#### [PROBLEM TO SOLVE]
List each line of the data that holds the string "radius", please.

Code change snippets

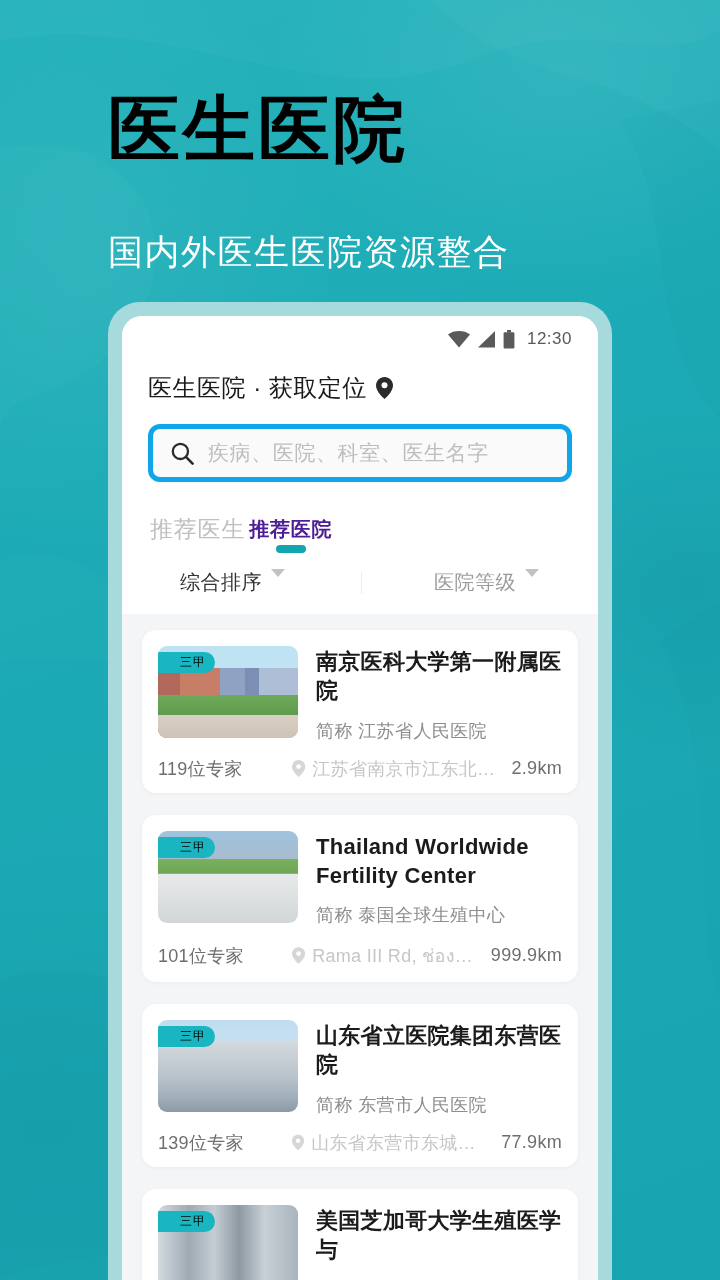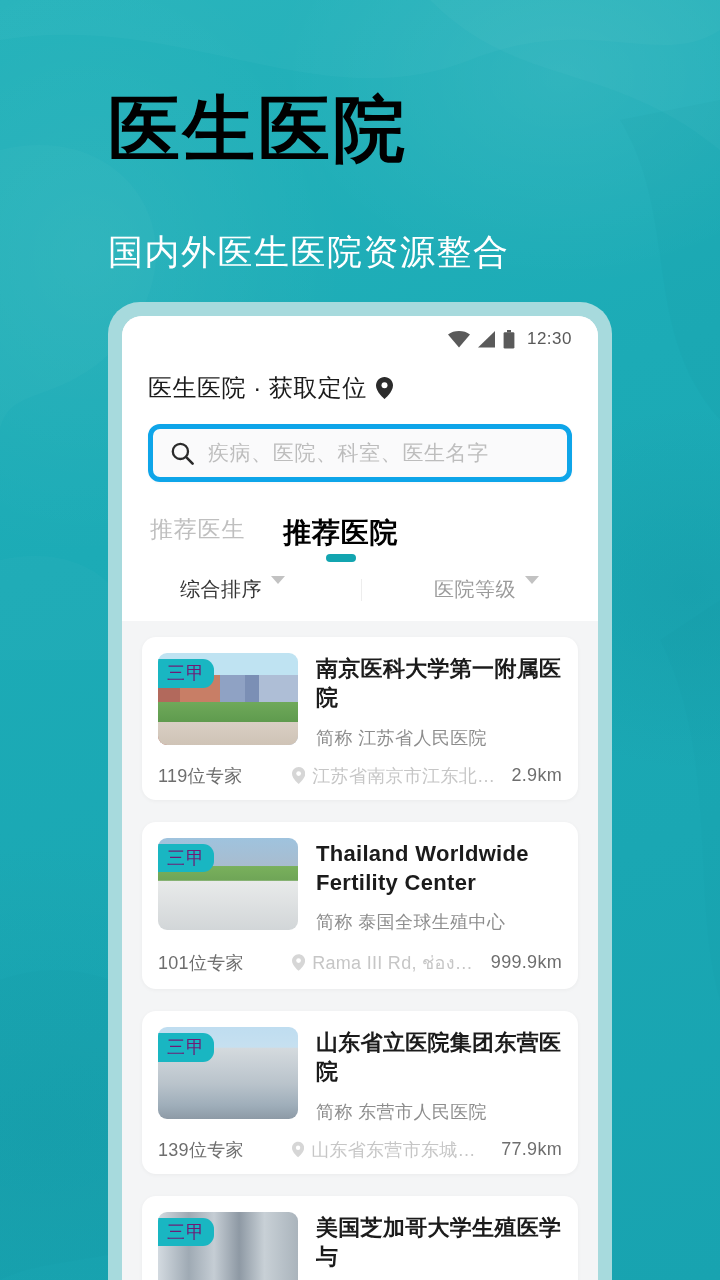--- a/index.html
+++ b/index.html
@@ -51,7 +51,7 @@
   #search-ph { font-size:21px; color:#BDBDBD; letter-spacing:.6px; }
 
   
-  #tabs { background:#fff; display:flex; align-items:flex-start; padding:4px 26px 0 26px; gap:34px; }
+  #tabs { background:#fff; display:flex; align-items:center; padding:4px 26px 0 26px; }
   .tab { padding:6px 2px 8px 2px; position:relative; }
   .tab-label { font-size:23px; letter-spacing:.8px; display:block; }
   .tab.inactive .tab-label { color:#BFBFBF; }

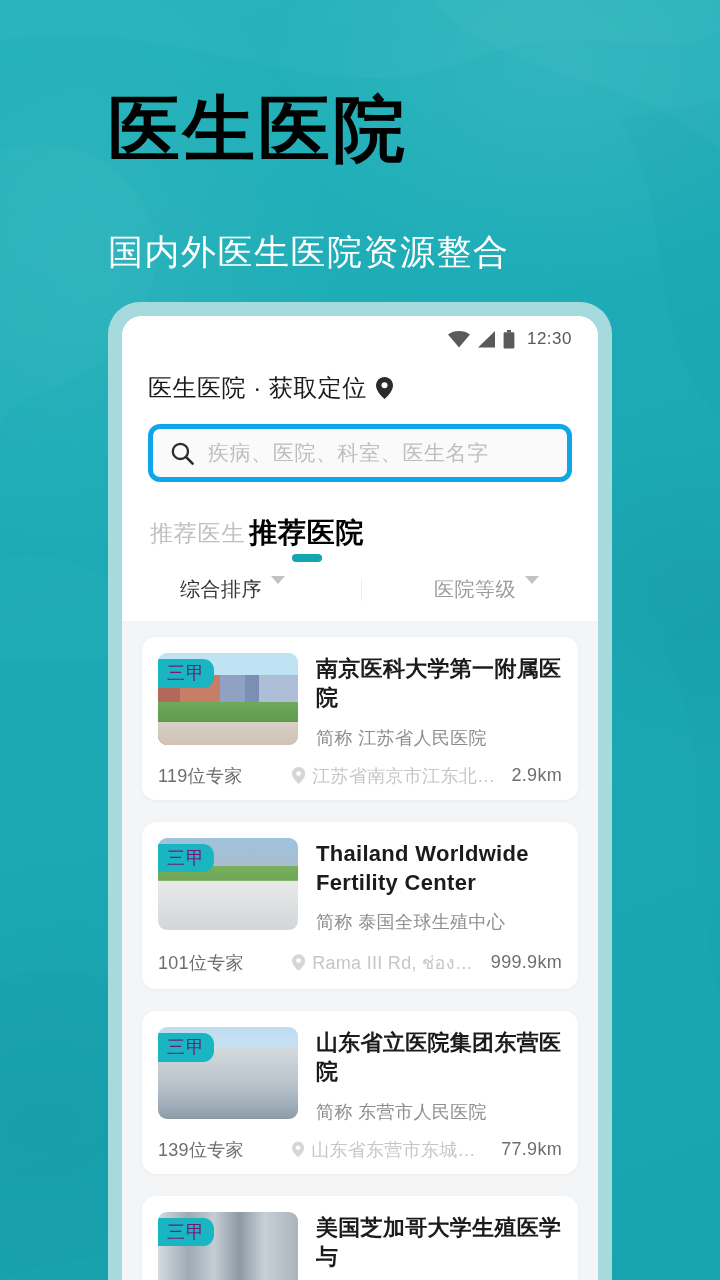--- a/index.html
+++ b/index.html
@@ -55,7 +55,7 @@
   .tab { padding:6px 2px 8px 2px; position:relative; }
   .tab-label { font-size:23px; letter-spacing:.8px; display:block; }
   .tab.inactive .tab-label { color:#BFBFBF; }
-  .tab.active .tab-label { color:#000000; font-weight:bold; font-size:28px; }
+  .tab.active .tab-label { color:#4c1d95; font-weight:bold; font-size:20px; }
   .tab-underline { position:absolute; left:50%; transform:translateX(-50%); bottom:-2px;
                    width:30px; height:8px; border-radius:4px; background:#13A5B0; }
 

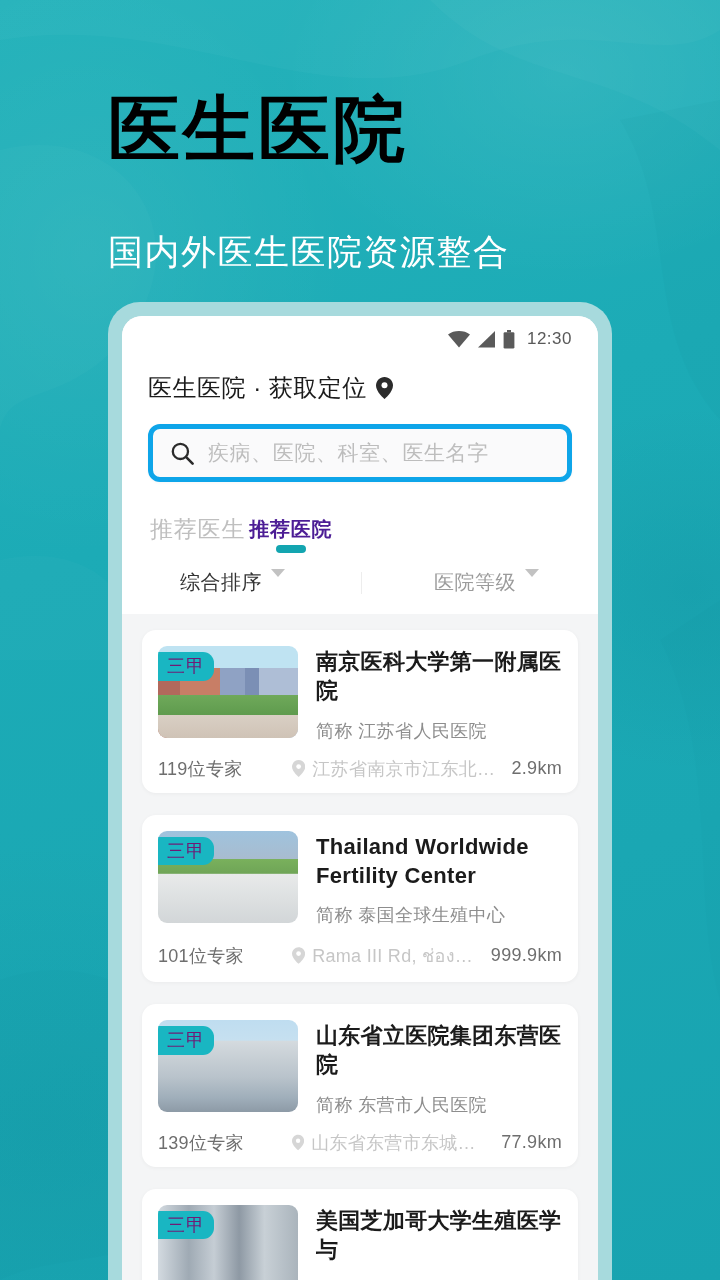--- a/index.html
+++ b/index.html
@@ -77,8 +77,8 @@
           box-shadow:0 1px 4px rgba(0,0,0,.045); }
   .card-top { display:flex; gap:18px; }
   .thumb { width:140px; height:92px; border-radius:9px; position:relative; overflow:hidden; flex:none; }
-  .badge { position:absolute; left:0; top:6px; background:#19B6C2; color:#701a75; font-size:18px;
-           padding:3px 9px 3px 9px; border-radius:0 11px 11px 0; letter-spacing:1px; line-height:1.25; }
+  .badge { position:absolute; left:0; top:6px; background:#19B6C2; color:#000000; font-size:12px;
+           padding:3px 9px 3px 22px; border-radius:0 11px 11px 0; letter-spacing:1px; line-height:1.25; }
   .card-info { flex:1; min-width:0; padding-top:1px; }
   .h-name { font-size:22px; font-weight:bold; color:#1b1b1b; line-height:1.33; letter-spacing:.3px; }
   .h-alias { margin-top:13px; font-size:18px; color:#8d8d8d; letter-spacing:.4px; }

#### [SOLUTION]
                    width:30px; height:8px; border-radius:4px; background:#13A5B0; }
   .thumb { width:140px; height:92px; border-radius:9px; position:relative; overflow:hidden; flex:none; }
-           padding:3px 9px 3px 9px; border-radius:0 11px 11px 0; letter-spacing:1px; line-height:1.25; }
+           padding:3px 9px 3px 22px; border-radius:0 11px 11px 0; letter-spacing:1px; line-height:1.25; }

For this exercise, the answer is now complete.